— WHAT IS REQUIRED —
Output the line that contains "subtotal: 2207.00 -> 2679.00" and each line after it in the listing, exactly as they appear, through the very last line.

— MATERIAL PROVIDED —
*** Begin section ***
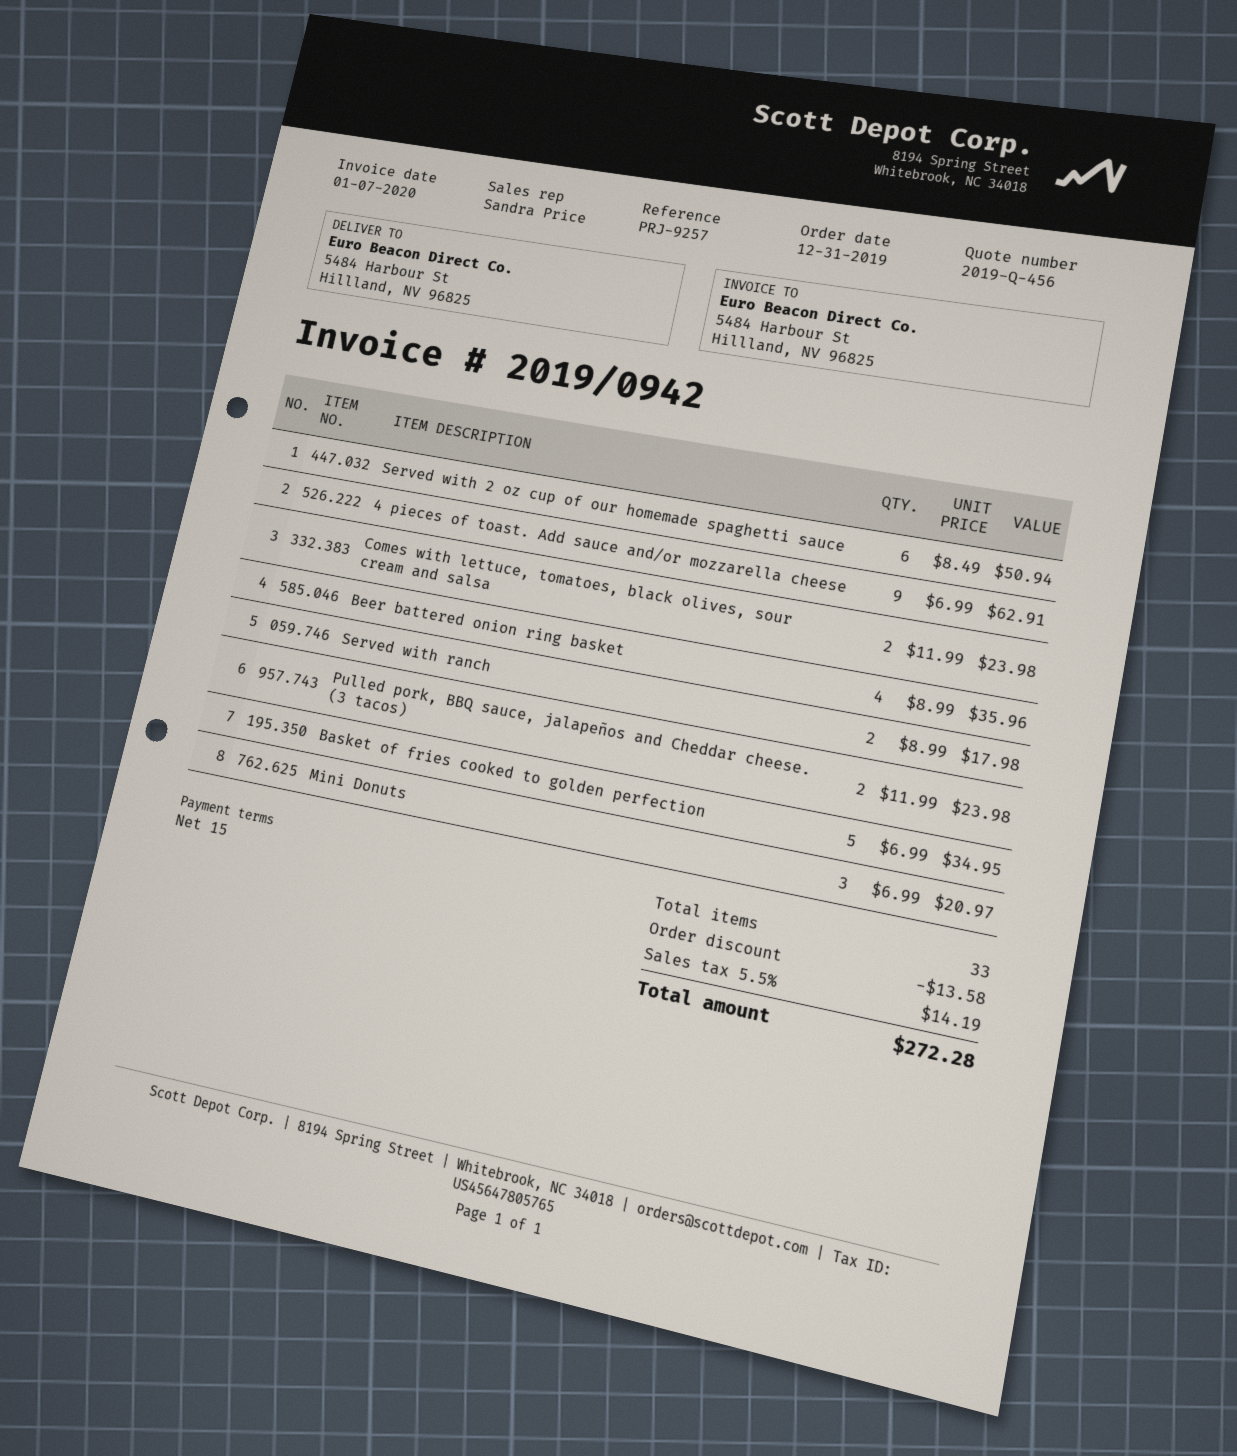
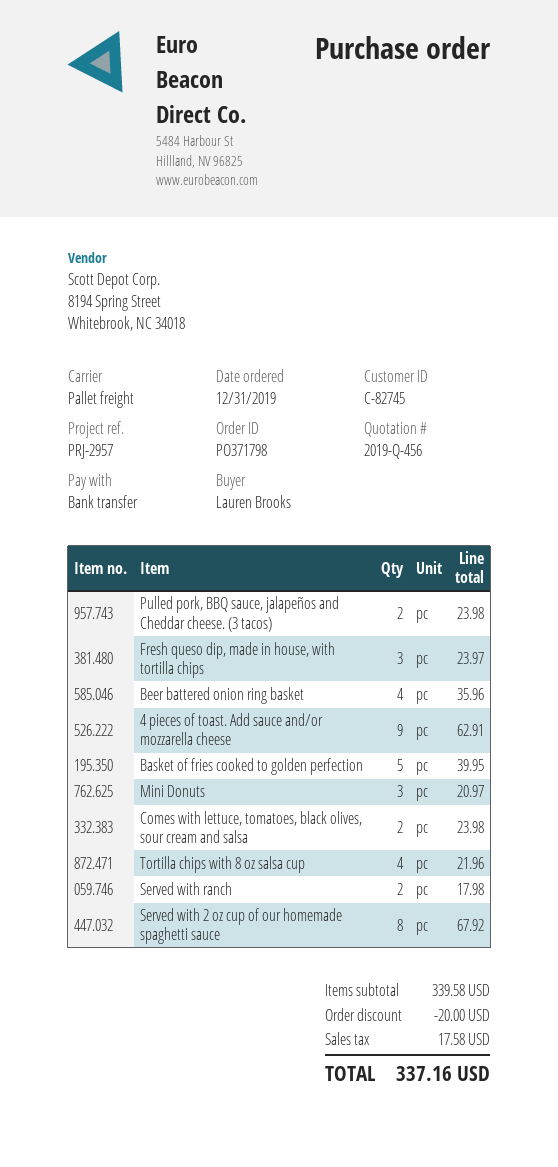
reference: PRJ-9257 -> PRJ-2957
Served with 2 oz cup of our homemade spaghetti sauce: 6 for 50.94 -> 8 for 67.92
Basket of fries cooked to golden perfection: 5 for 34.95 -> 5 for 39.95
Fresh queso dip, made in house, with tortilla chips: none -> 3 for 23.97
Tortilla chips with 8 oz salsa cup: none -> 4 for 21.96
discount: 13.58 -> 20.00
tax: 14.19 -> 17.58
total: 272.28 -> 337.16

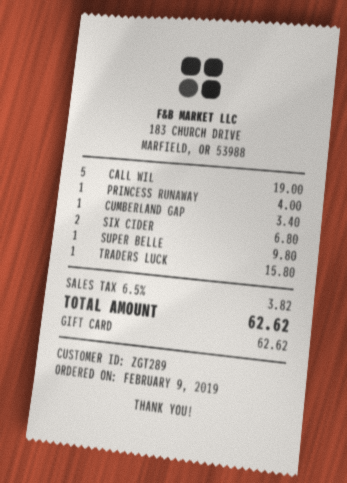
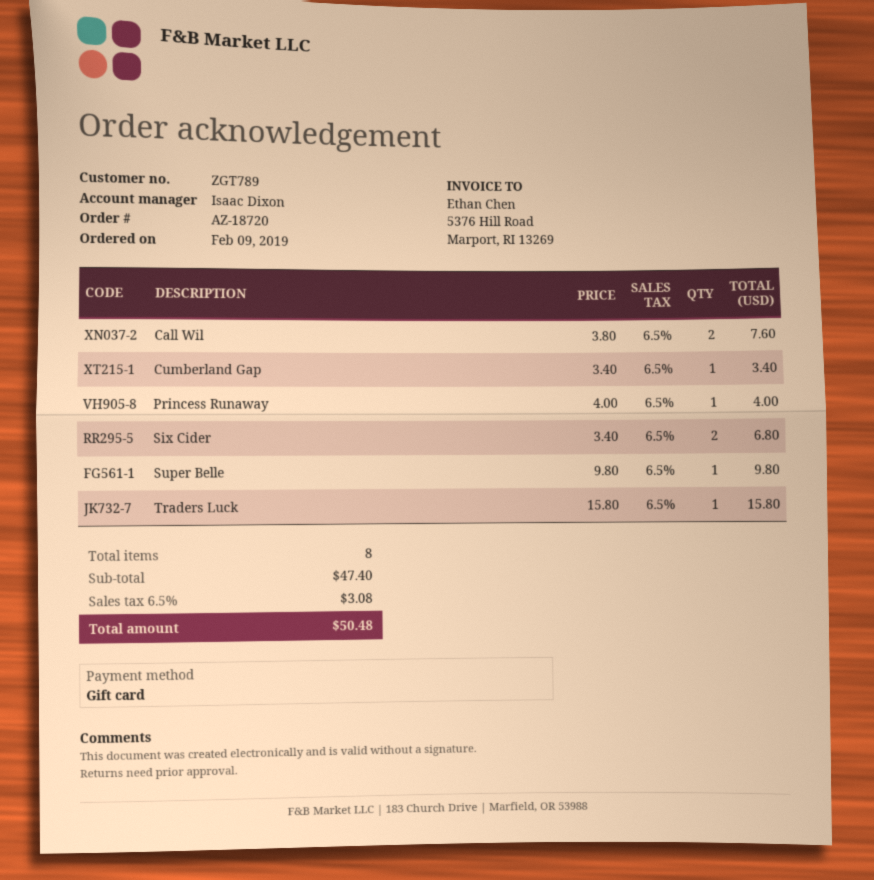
customer number: ZGT289 -> ZGT789
CALL WIL: 5 for 19.00 -> 2 for 7.60
tax: 6.5% = 3.82 -> 6.5% = 3.08
total: 62.62 -> 50.48

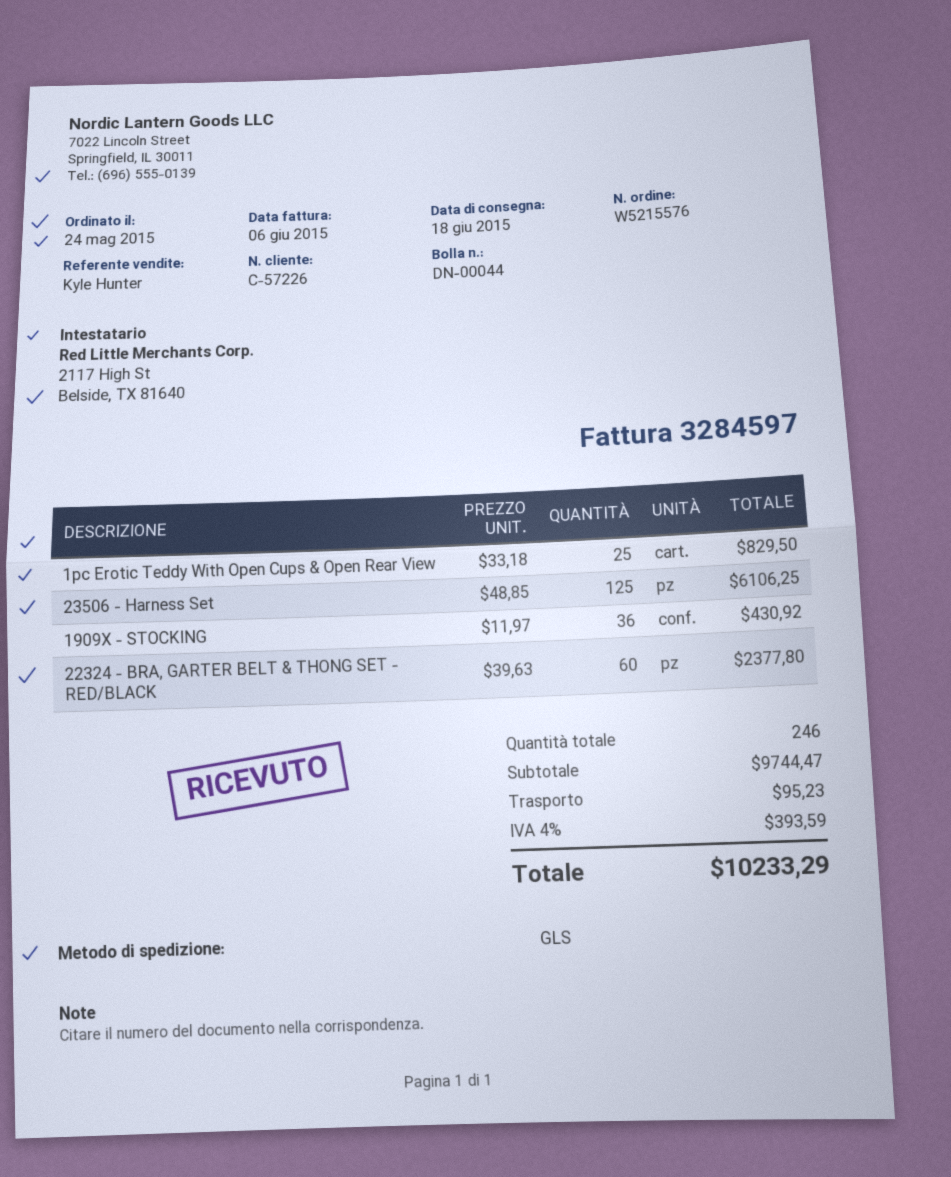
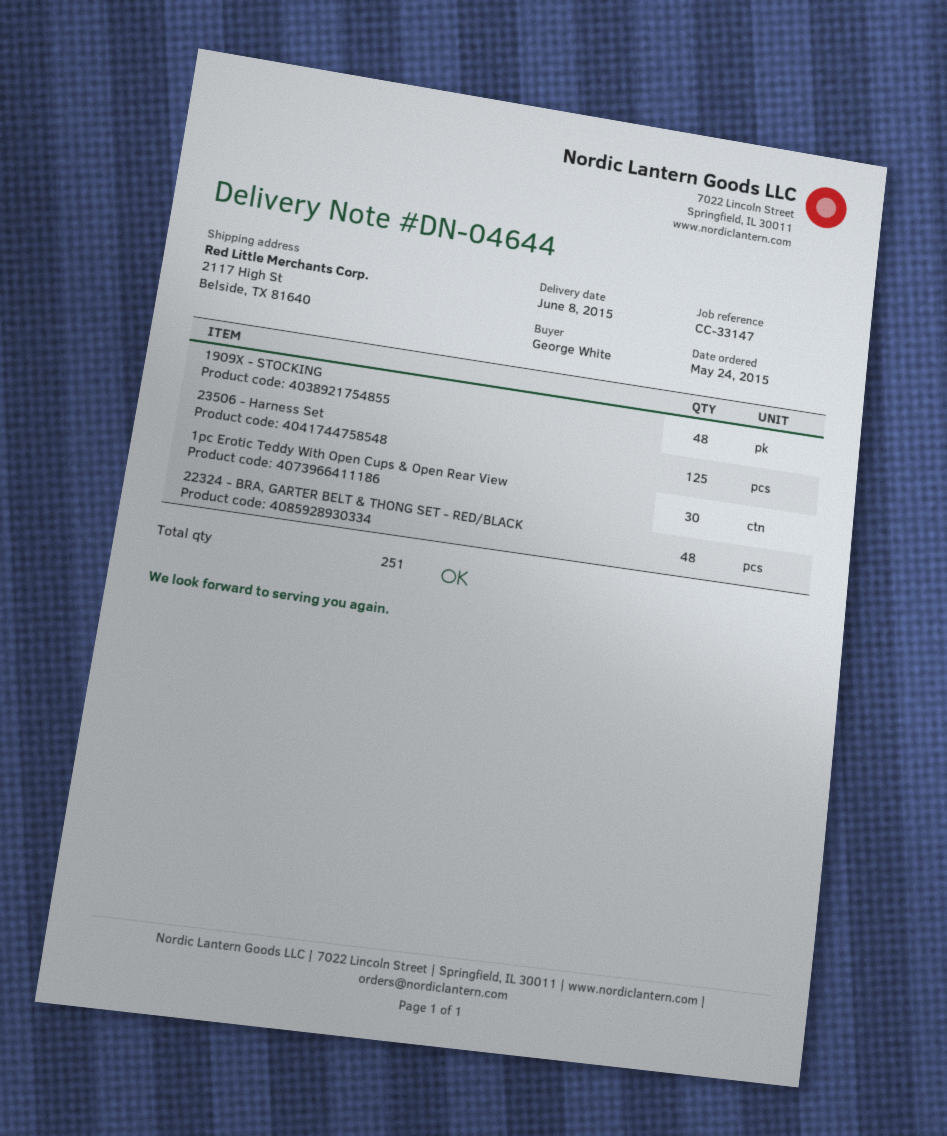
delivery note number: DN-00044 -> DN-04644
delivery date: 2015-06-18 -> 2015-06-08
1pc Erotic Teddy With Open Cups & Open Rear View: 25 -> 30
1909X - STOCKING: 36 -> 48
22324 - BRA, GARTER BELT & THONG SET - RED/BLACK: 60 -> 48
total quantity: 246 -> 251

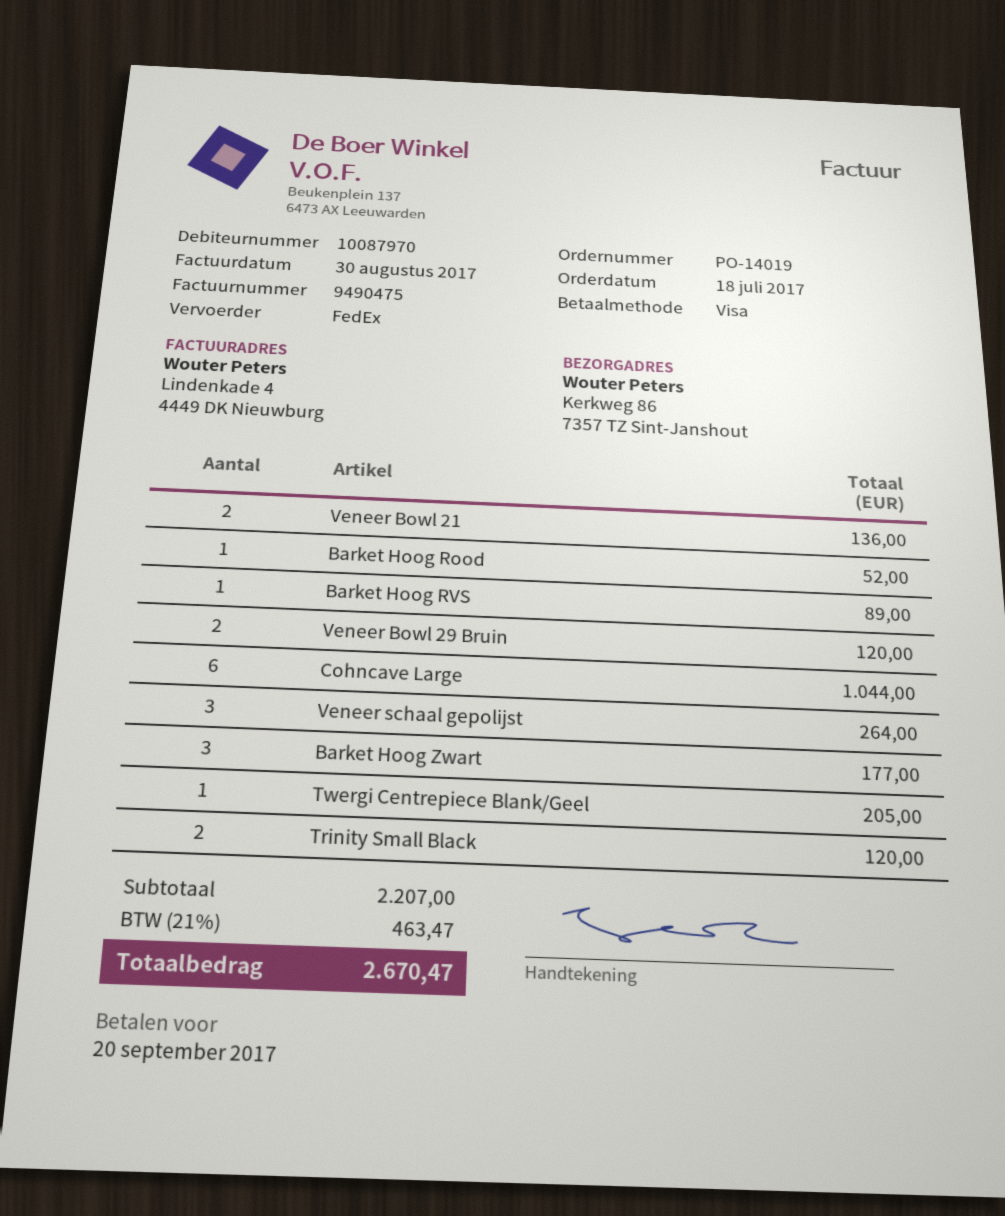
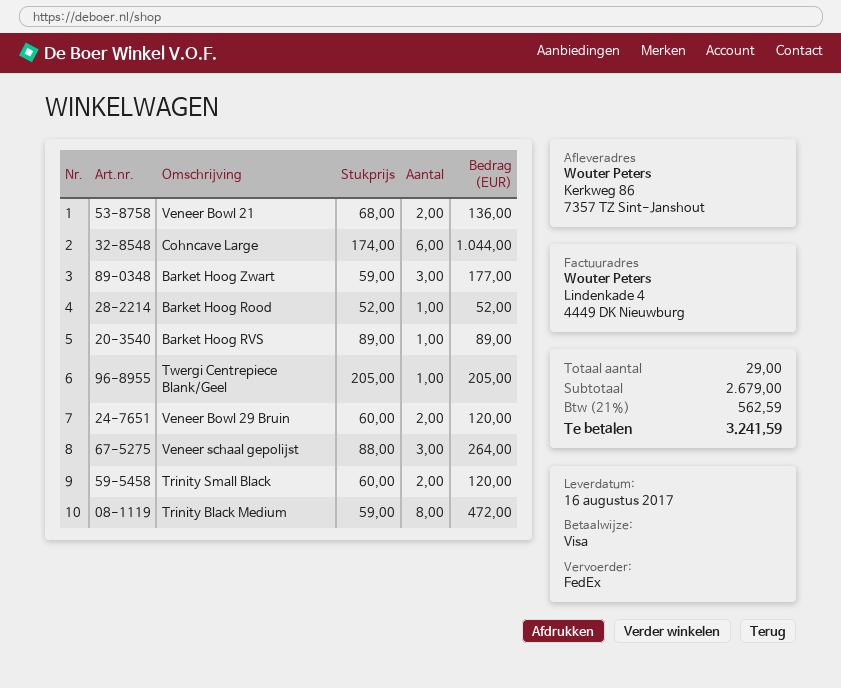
Trinity Black Medium: none -> 8 for 472.00
subtotal: 2207.00 -> 2679.00
tax: 21% = 463.47 -> 21% = 562.59
total: 2670.47 -> 3241.59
*** End section ***
— SOLUTION FOR THIS TASK —
subtotal: 2207.00 -> 2679.00
tax: 21% = 463.47 -> 21% = 562.59
total: 2670.47 -> 3241.59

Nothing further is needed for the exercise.